My journey to becoming a Fractional CMO is unique in the sense that this isn’t a “job” so much as it’s a way for me to fulfill my purpose in life. And that purpose is to help founders solve interesting problems with their companies. I see my role as being their sounding board and business partner, by helping them see their blindspots through the lens of their customer, so that together we can lead the team to achieve growth and success.


Q2 - Wow, that's such a unique way to start our conversation. Love it. So Karen, you led brand marketing at OLG, which is a notable organization here in Canada. What did you enjoy the most about that role and how did those 4 years at OLG change your outlook on marketing?


What I loved about that role is the fact that I was part of a leadership team that built something from scratch. We functioned like a startup within a large organization, which was both very rewarding but also not without its challenges.

While I’d been involved in many new product launches over the course of my career, what was unique about my role at OLG was that we were breaking new ground in so many different ways. We had to build out all of the foundations required to successfully build a company within a large entity, and so it meant I had to really stretch myself mentally and professionally. 

The opportunity for personal and professional growth was immensely enjoyable. It’s actually BECAUSE I did this for 4 years at OLG that has led me to choose startups to focus my Fractional CMO practice on.

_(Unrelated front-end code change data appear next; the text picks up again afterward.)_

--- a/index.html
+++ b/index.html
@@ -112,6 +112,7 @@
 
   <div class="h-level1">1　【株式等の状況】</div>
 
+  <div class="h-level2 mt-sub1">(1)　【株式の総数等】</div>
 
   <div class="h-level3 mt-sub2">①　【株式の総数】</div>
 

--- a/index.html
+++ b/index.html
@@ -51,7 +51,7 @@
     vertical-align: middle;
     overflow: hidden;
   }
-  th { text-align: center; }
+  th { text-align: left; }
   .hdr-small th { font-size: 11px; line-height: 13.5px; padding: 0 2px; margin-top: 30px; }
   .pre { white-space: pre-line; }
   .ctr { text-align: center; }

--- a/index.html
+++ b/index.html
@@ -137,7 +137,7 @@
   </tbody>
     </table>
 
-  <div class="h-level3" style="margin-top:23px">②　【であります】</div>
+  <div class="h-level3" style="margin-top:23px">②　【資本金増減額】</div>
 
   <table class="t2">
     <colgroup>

That's pretty fascinating. I've heard that some innovative companies do exactly what you just described - have parts of the organization solely focused on bringing new ideas to the table, amongst other such roles.

Q3 - Karen, as a fractional CMO now, you love working with tech startups. That’s quite a shift from the traditional marketing roles that you’ve had in the past - how come you made this bold move to work with founders? What gets you excited about startups in particular?

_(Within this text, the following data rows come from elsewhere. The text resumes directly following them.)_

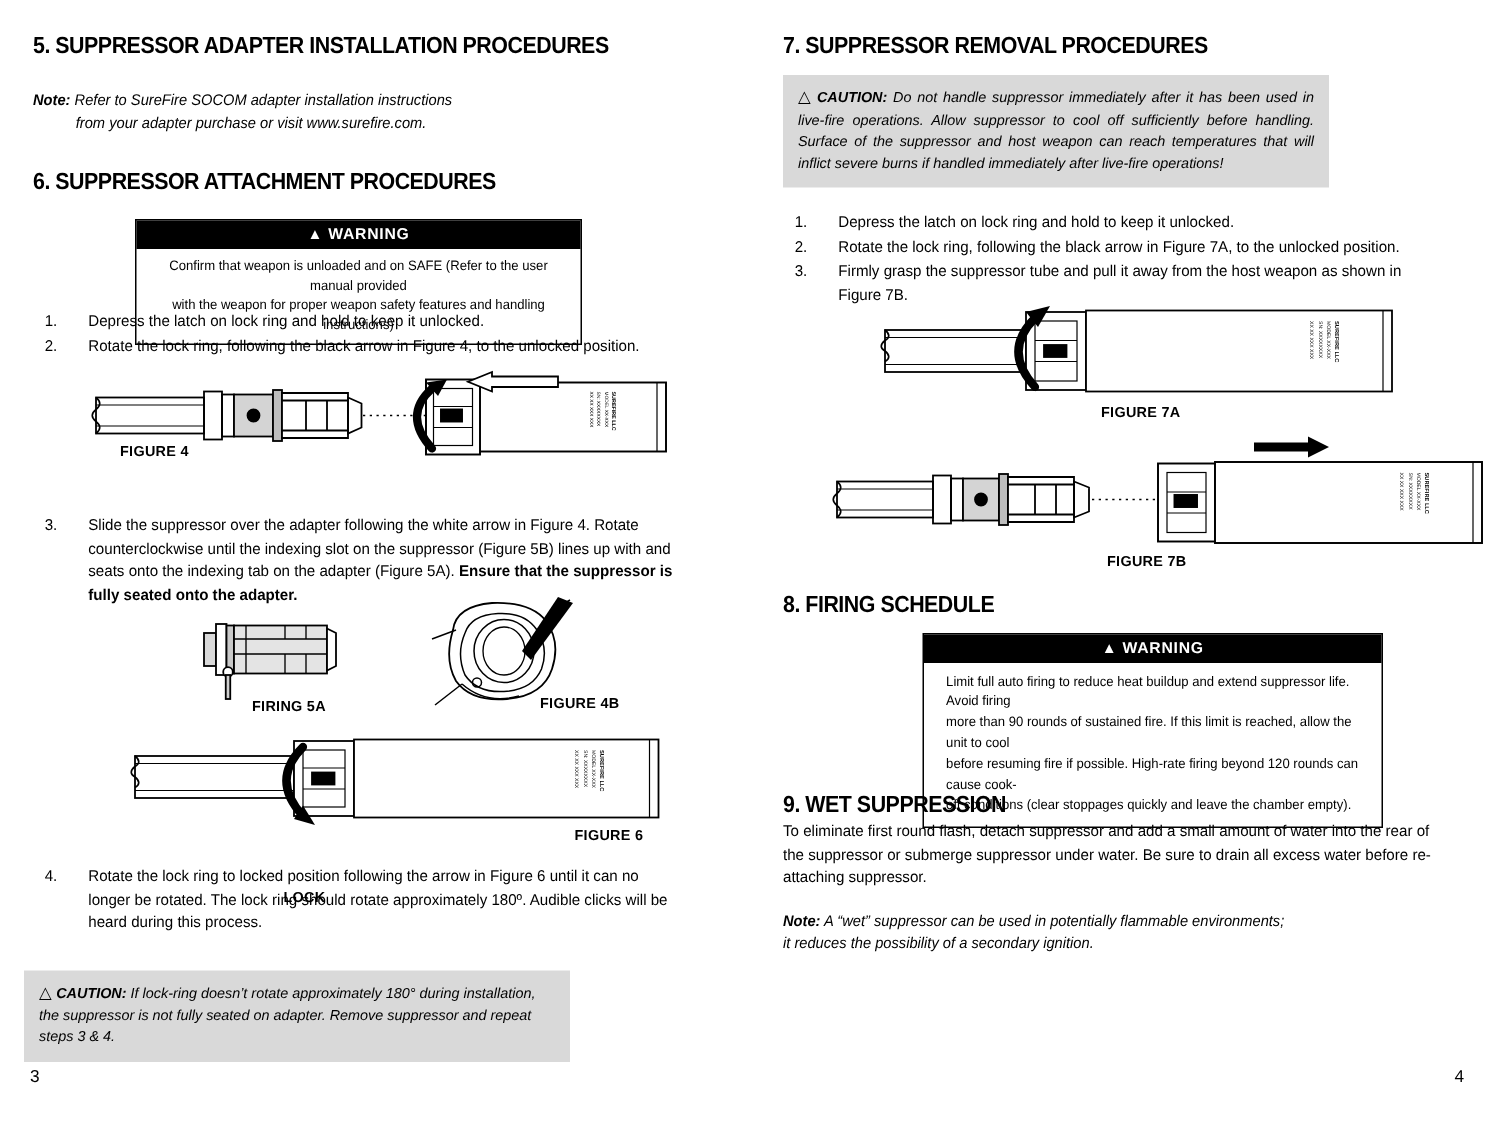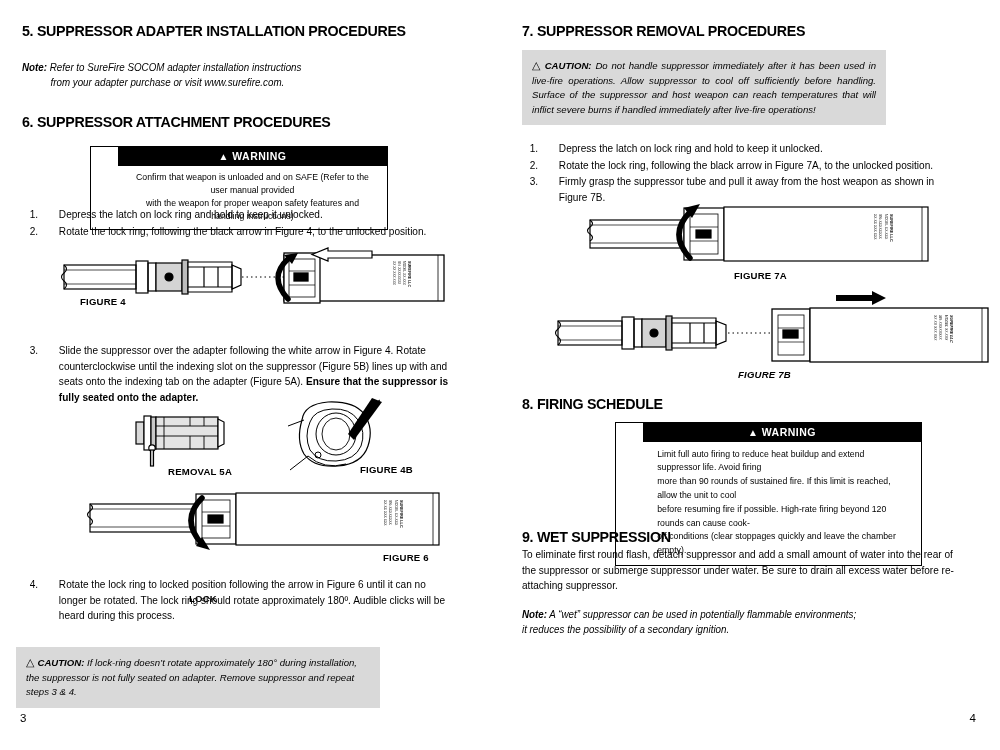--- a/index.html
+++ b/index.html
@@ -64,7 +64,6 @@
     border: 1.5px solid #000;
     background: #ffffff;
     box-sizing: border-box;
-    padding-left: 27px;
   }
   .warning-bar {
     background: #000000;

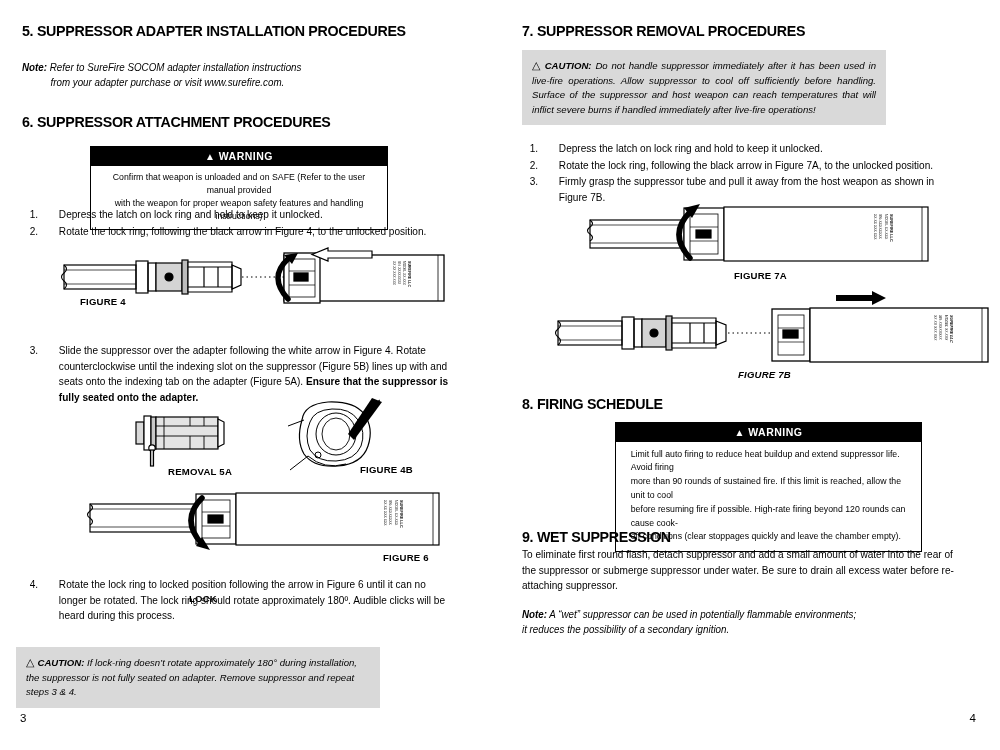--- a/index.html
+++ b/index.html
@@ -397,7 +397,7 @@
       <div class="fig-label" style="top:70px; left:150px;">FIGURE 7A</div>
     </div>
 
-    <div class="fig-wrap" style="top:303px; left:28px;font-style:italic;">
+    <div class="fig-wrap" style="top:303px; left:28px;">
       <svg width="444" height="66" viewBox="0 0 444 66">
         <g fill="none" stroke="#000" stroke-width="1.2">
 

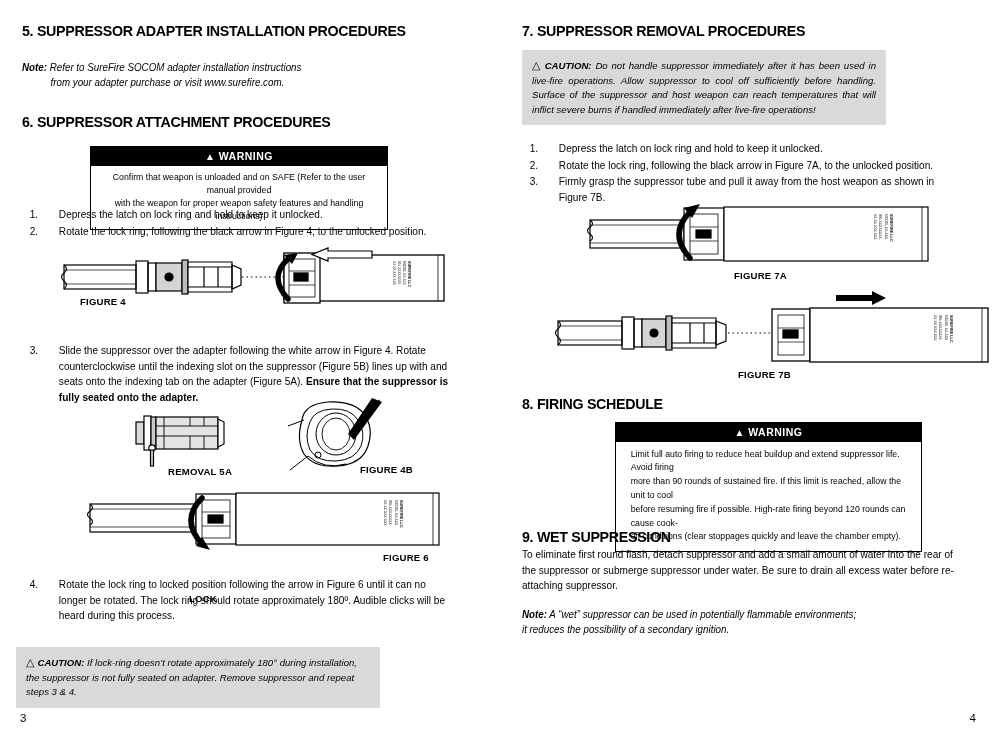--- a/index.html
+++ b/index.html
@@ -271,7 +271,7 @@
           <rect x="20.5" y="42" width="3" height="16" fill="#cfcfcf"></rect>
         </g>
       </svg>
-      <div class="fig-label" style="top:58px; left:38px;">REMOVAL 5A</div>
+      <div class="fig-label" style="top:58px; left:38px;">FIRING 5A</div>
     </div>
 
     <div class="fig-wrap" style="top:398px; left:262px;">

As mentioned above, my experience at OLG was the catalyst.

While working with world class brands was interesting as it gave me great experience and helped me build my own personal brand, it lacked the excitement of creating something from scratch.

As mentioned earlier, my focus now is on executing my purpose, and tech startups help me achieve this. Getting involved in the innovation ecosystem has been very rewarding because I am now able to give back by providing my expertise while also being able to stretch myself in terms of personal and professional growth. I’m learning new things about entrepreneurship that I hadn’t been exposed to before because I was working for large corporate brands.

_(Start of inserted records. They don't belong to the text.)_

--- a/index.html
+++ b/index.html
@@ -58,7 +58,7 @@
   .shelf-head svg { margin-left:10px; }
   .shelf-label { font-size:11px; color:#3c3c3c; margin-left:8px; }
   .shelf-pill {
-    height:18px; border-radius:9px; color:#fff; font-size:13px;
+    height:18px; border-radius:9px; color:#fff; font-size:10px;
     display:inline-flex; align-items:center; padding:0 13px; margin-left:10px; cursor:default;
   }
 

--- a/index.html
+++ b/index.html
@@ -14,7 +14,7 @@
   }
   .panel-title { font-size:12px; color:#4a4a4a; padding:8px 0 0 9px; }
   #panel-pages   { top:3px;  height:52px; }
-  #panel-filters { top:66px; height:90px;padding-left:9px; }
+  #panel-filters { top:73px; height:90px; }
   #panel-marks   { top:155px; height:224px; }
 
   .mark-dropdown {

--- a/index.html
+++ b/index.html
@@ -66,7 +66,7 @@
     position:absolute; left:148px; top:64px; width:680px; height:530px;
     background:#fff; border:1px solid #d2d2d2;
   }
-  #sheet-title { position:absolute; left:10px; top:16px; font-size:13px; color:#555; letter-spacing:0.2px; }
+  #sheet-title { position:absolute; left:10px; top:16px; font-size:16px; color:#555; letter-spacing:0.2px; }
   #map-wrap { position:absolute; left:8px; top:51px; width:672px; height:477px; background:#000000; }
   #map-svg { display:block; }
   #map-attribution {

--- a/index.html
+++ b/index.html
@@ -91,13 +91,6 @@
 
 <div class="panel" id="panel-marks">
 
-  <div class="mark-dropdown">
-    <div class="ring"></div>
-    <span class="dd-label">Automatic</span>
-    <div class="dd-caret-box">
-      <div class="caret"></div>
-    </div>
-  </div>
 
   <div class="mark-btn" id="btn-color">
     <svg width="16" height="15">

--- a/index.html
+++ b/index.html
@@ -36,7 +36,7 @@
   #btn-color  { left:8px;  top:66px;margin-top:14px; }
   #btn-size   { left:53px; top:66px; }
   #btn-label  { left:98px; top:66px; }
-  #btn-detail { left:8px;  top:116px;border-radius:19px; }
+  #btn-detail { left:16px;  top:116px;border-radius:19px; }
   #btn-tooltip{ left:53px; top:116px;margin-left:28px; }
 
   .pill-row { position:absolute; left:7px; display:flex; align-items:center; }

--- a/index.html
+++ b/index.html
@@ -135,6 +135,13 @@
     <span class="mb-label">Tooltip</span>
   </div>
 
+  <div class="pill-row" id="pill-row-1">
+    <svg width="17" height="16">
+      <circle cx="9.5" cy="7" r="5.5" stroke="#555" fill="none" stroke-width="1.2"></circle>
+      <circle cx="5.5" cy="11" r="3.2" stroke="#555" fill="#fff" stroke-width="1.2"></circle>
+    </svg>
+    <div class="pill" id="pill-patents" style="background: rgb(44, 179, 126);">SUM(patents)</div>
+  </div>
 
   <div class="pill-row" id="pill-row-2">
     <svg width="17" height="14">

Q4 - Good point there. When did you know you were ready to transition to being a fractional CMO? What was that journey like for you? And did you have mentors / role models to guide you through it?


I had always planned to transition into being a strategy consultant/advisor for a company at this stage of my career.  Covid and the trend towards remote work helped accelerate the transition for me.  I think the concept of fractional leadership has existed forever but it’s never been called this until recently. 

I’ve spent the last 2 years networking remotely with people from all over the world, and while some have found the Zoom calls tiring, I actually thrive with this way of working. I don’t really have a “mentor” but I have built a new network of solopreneurs, fractional leaders and SMBs/founders and collectively we share a common mindset which is to be generous with each other and to focus on their success first.

The clients I’ve had are located in the GTA but the extended team lives all over the world. It’s been an amazing journey meeting people this way as prior to covid, it would never have crossed my mind to work like this.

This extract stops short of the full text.